Among the entries below, only the lines from the one with "[824,112,927,131] de l'actor" through the one with "(119, 35) none" are to be retyped, exactly and without pictures.
*** INFORMATION SHOWN ***
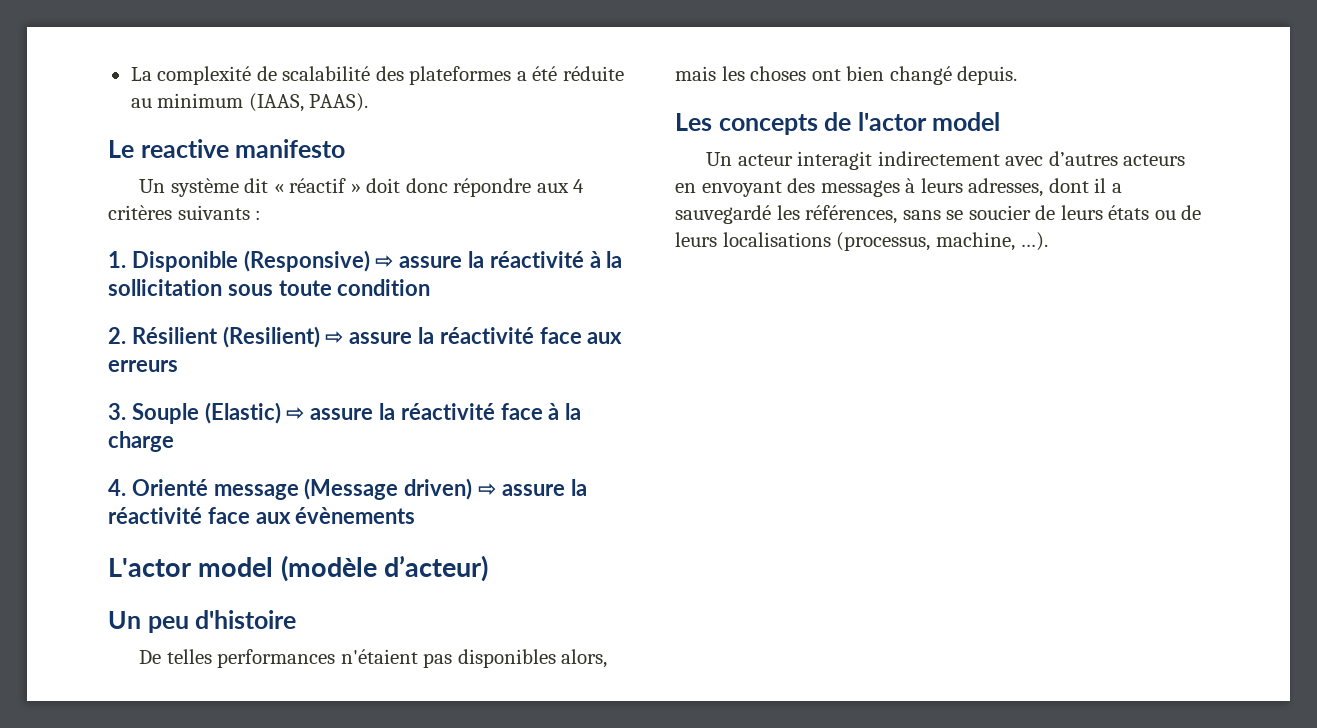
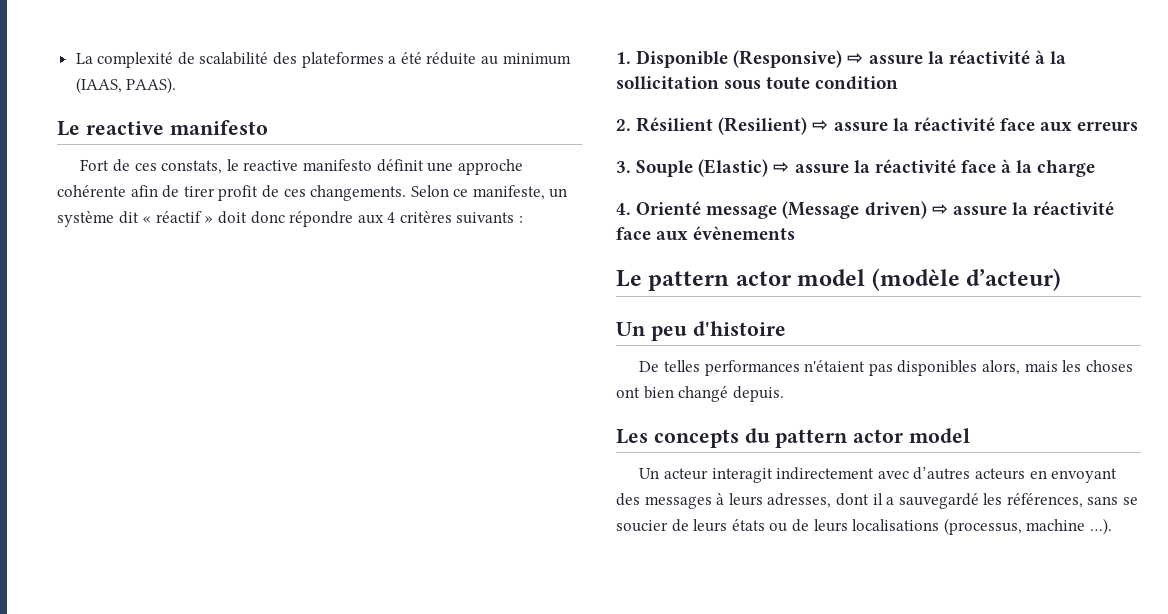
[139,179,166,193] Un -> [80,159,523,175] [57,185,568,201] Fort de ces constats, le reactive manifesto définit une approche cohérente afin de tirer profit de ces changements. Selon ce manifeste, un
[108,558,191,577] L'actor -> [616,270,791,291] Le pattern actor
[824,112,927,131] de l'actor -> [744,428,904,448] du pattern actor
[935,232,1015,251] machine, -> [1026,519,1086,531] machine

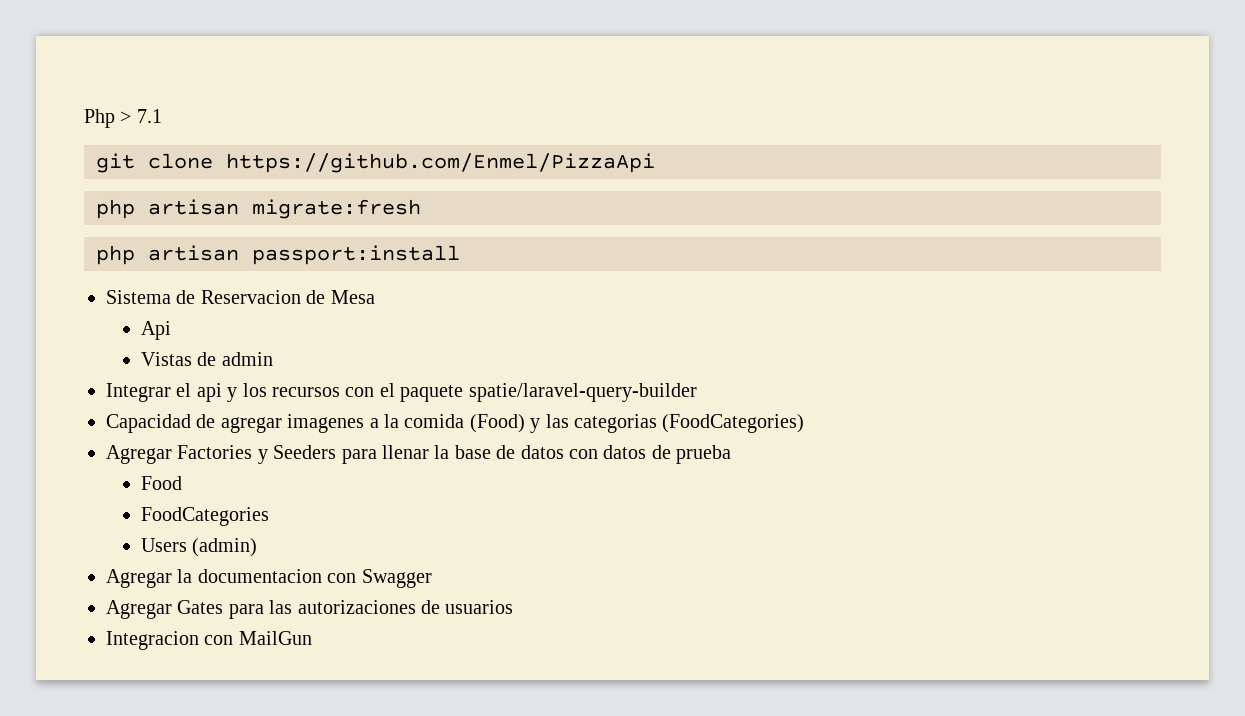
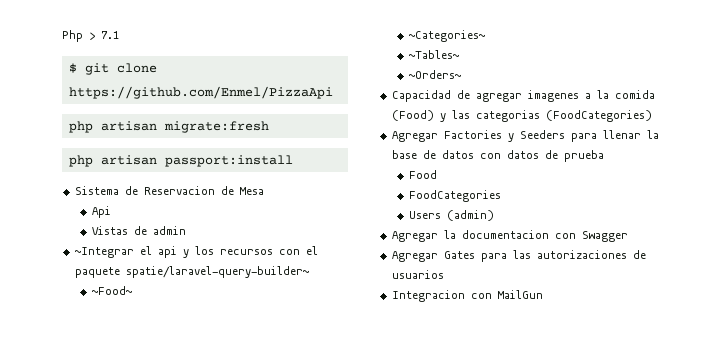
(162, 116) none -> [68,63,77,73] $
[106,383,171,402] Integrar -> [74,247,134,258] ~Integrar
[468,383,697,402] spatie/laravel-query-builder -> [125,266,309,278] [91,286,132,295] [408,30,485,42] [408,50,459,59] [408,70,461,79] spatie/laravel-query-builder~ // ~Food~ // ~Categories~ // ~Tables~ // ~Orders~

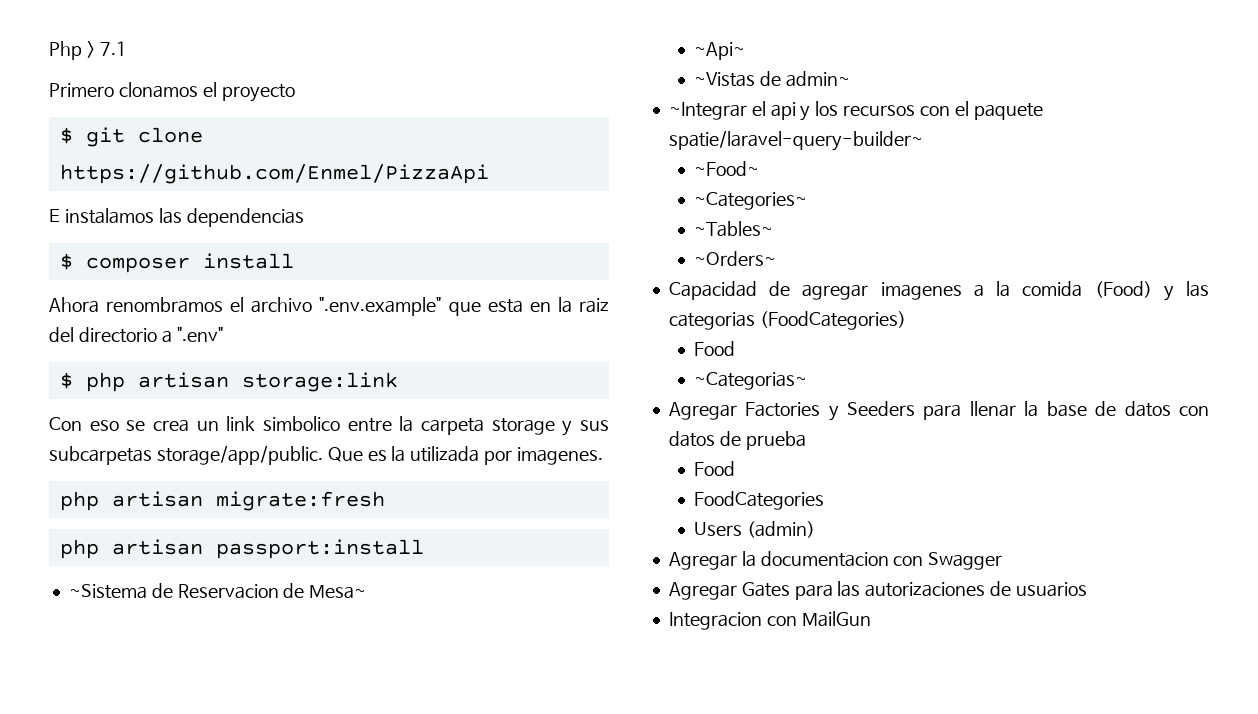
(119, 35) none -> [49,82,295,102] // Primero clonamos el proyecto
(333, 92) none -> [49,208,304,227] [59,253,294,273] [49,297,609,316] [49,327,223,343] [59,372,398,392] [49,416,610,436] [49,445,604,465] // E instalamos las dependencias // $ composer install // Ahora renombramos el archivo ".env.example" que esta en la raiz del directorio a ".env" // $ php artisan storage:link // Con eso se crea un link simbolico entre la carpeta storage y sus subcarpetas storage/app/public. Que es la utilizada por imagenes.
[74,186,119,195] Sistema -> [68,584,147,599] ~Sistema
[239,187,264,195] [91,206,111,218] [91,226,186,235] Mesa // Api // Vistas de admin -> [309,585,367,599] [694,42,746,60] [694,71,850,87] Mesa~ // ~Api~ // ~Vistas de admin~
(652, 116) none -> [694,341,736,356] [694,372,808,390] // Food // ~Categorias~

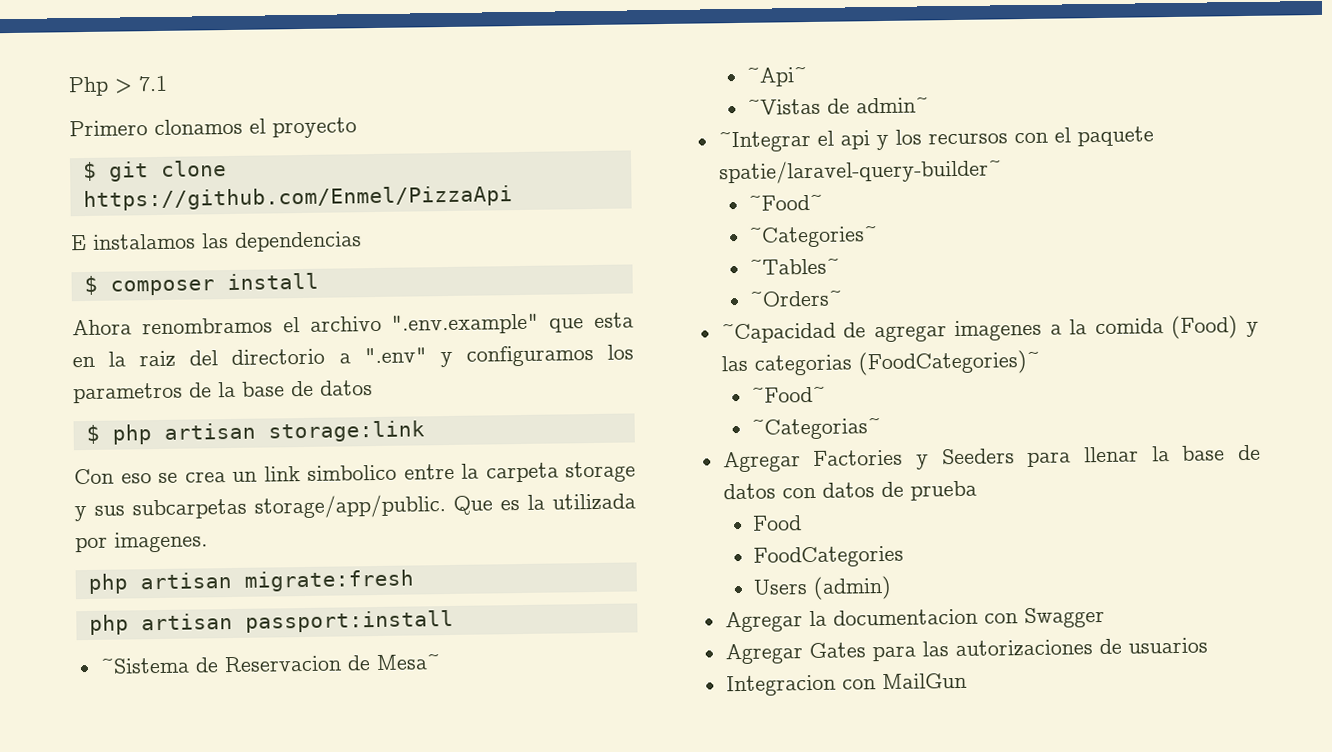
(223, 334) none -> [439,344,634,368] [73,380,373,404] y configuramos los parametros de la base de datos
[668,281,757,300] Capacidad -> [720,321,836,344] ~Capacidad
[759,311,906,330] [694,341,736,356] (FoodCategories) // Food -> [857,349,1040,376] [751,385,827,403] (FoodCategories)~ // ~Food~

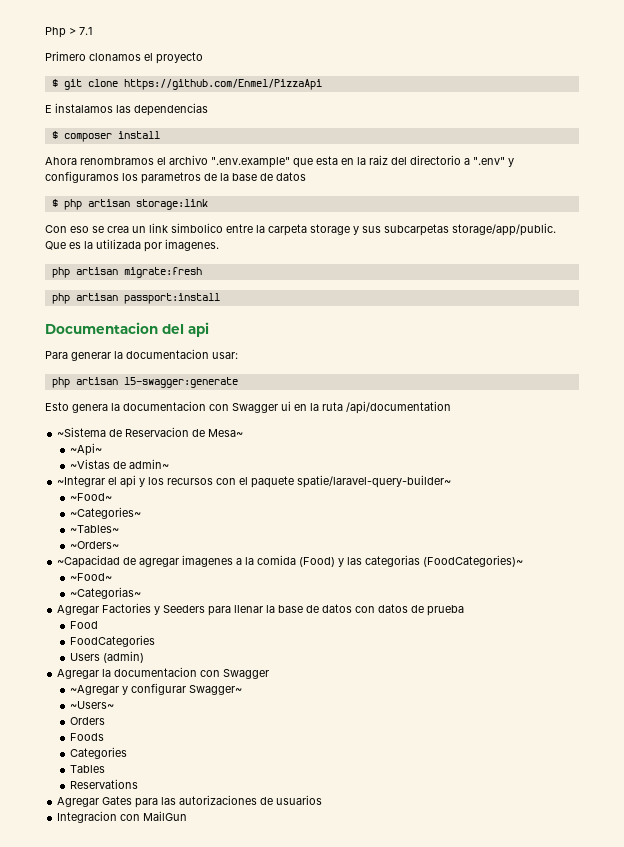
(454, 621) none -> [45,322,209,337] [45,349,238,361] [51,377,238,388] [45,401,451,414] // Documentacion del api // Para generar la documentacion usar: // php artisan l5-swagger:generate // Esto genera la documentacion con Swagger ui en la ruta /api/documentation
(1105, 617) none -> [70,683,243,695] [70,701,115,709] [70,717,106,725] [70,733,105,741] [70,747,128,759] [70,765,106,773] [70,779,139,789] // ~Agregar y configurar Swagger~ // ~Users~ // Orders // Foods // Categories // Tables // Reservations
*** End of INFORMATION SHOWN ***
◆ EXERCISE RESULT:
[824,112,927,131] de l'actor -> [744,428,904,448] du pattern actor
[935,232,1015,251] machine, -> [1026,519,1086,531] machine

(162, 116) none -> [68,63,77,73] $
[106,383,171,402] Integrar -> [74,247,134,258] ~Integrar
[468,383,697,402] spatie/laravel-query-builder -> [125,266,309,278] [91,286,132,295] [408,30,485,42] [408,50,459,59] [408,70,461,79] spatie/laravel-query-builder~ // ~Food~ // ~Categories~ // ~Tables~ // ~Orders~

(119, 35) none -> [49,82,295,102] // Primero clonamos el proyecto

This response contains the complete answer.